South San Francisco this month sent out the first $500 monthly checks to around 150 low-income families to spend however they see fit.
South San Francisco is the latest Bay Area city to launch a guaranteed income pilot program — in which participants receive monthly cash payments with no strings attached — with $1 million in American Rescue Plan funds and a $100,000 grant from San Mateo County.
“We’ve struggled as a society for years to deal with poverty and we don’t have enough success to show for it,” said Dave Pine, a San Mateo County supervisor, “It’s time to try something new.”
The new program, which launched last week, comes months after Gov. Gavin Newsom signed a bill offering $35 million in funding to support current or future guaranteed income pilots like those that already exist in Santa Clara County, Oakland, Marin County and San Francisco. Those programs offer between $500 and $1,000 a month to different populations, including foster youth and pregnant women.
South San Francisco’s pilot prioritizes foster youth, families with young children and low-income households in the largely Asian American and Hispanic city, where 24% of the population doesn’t earn enough to afford basic necessities, according to United Ways of California. Undocumented residents and formerly incarcerated people are also eligible for the program.
The YMCA Community Resource Center in South San Francisco will manage the program with support from Community Financial Resources, an Oakland non-profit that help set up bank accounts and debit cards for the payments to residents. Participants also receive financial training.
Every three months, the YMCA will release reports with data on participants’ spending trends. The goal is to determine the effectiveness of guaranteed income, and the results may set the groundwork for larger programs in the future.
The idea of guaranteed income is a break from older, more prescriptive methods of doling out public assistance money.
Rules around how money should be spent in state programs like food stamps or requirements that people on unemployment be searching for work, “don’t actually fit the realities they are facing,” said Chris Hoene, executive director of the California Budget and Policy Center.

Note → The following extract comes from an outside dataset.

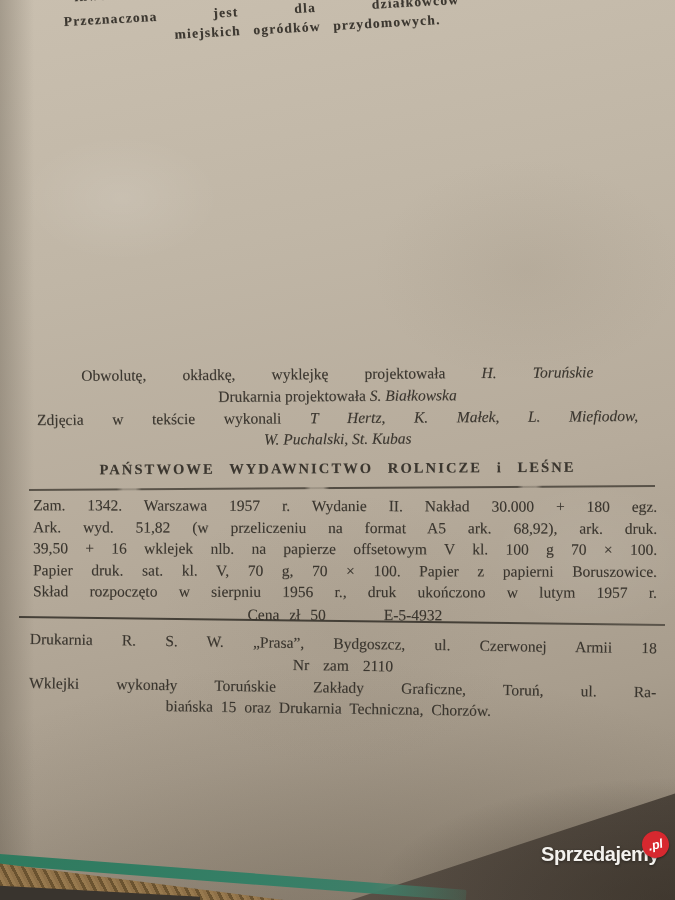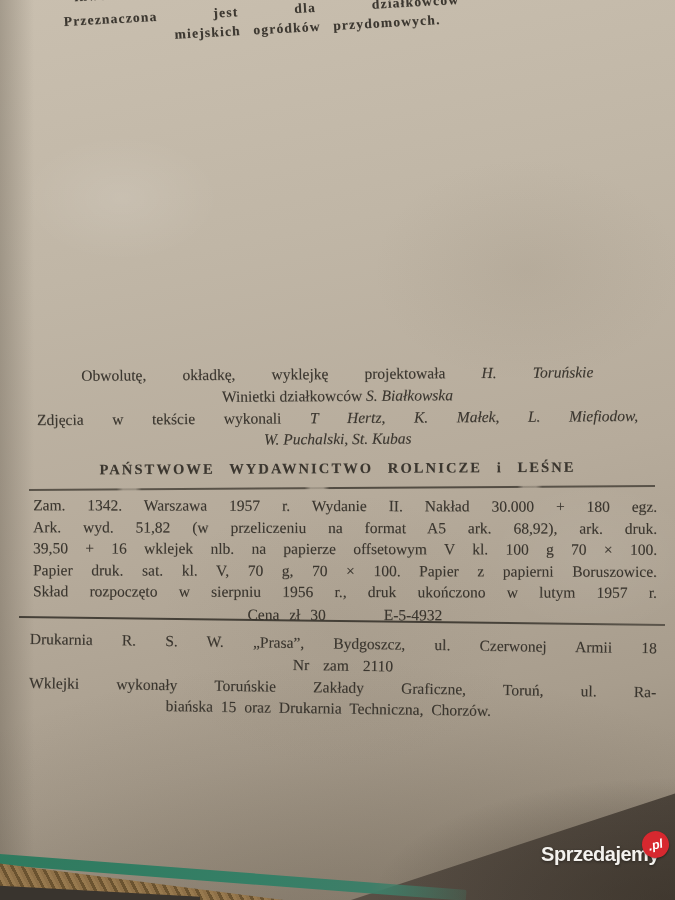"Winietki działkowców" span { text: Winietki działkowców -> Drukarnia projektowała }
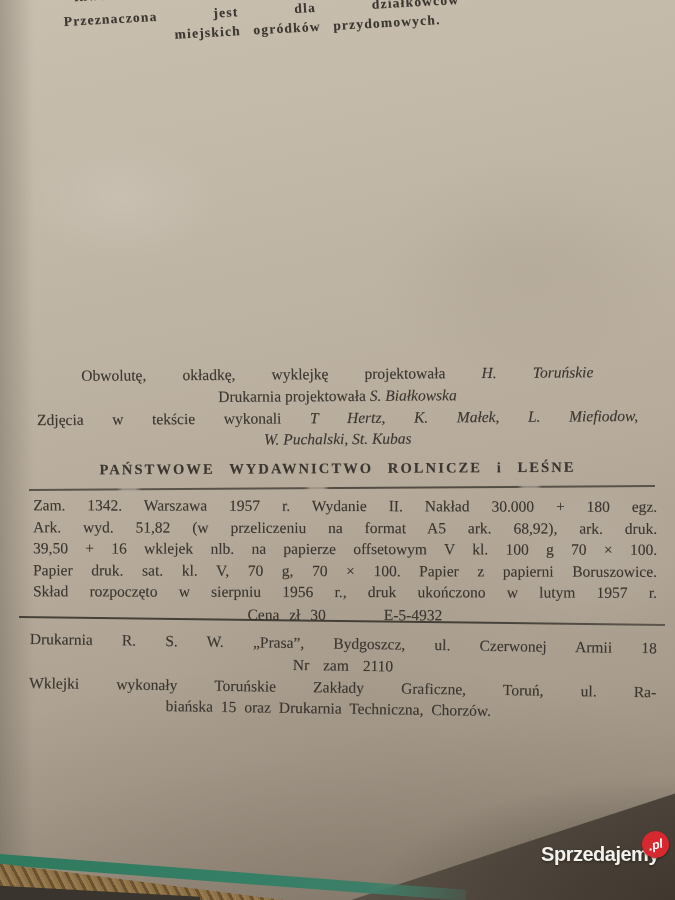"Cena zł 30" span { text: 30 -> 50 }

Hoene points to results from Stockton’s $500 a month guaranteed income pilot. People in that program were better able to find full-time jobs, pay emergency bills and stay healthy, according to a report from Stockton Economic Empowerment Demonstration.
“All of the evidence is pointing to the fact that people who don’t have much income,” said Hoene, “actually use the additional cash wisely and position themselves to be better off.”
This article is part of the California Divide, a collaboration among newsrooms examining income inequality and economic survival in California. It was republished with permission from CalMatters.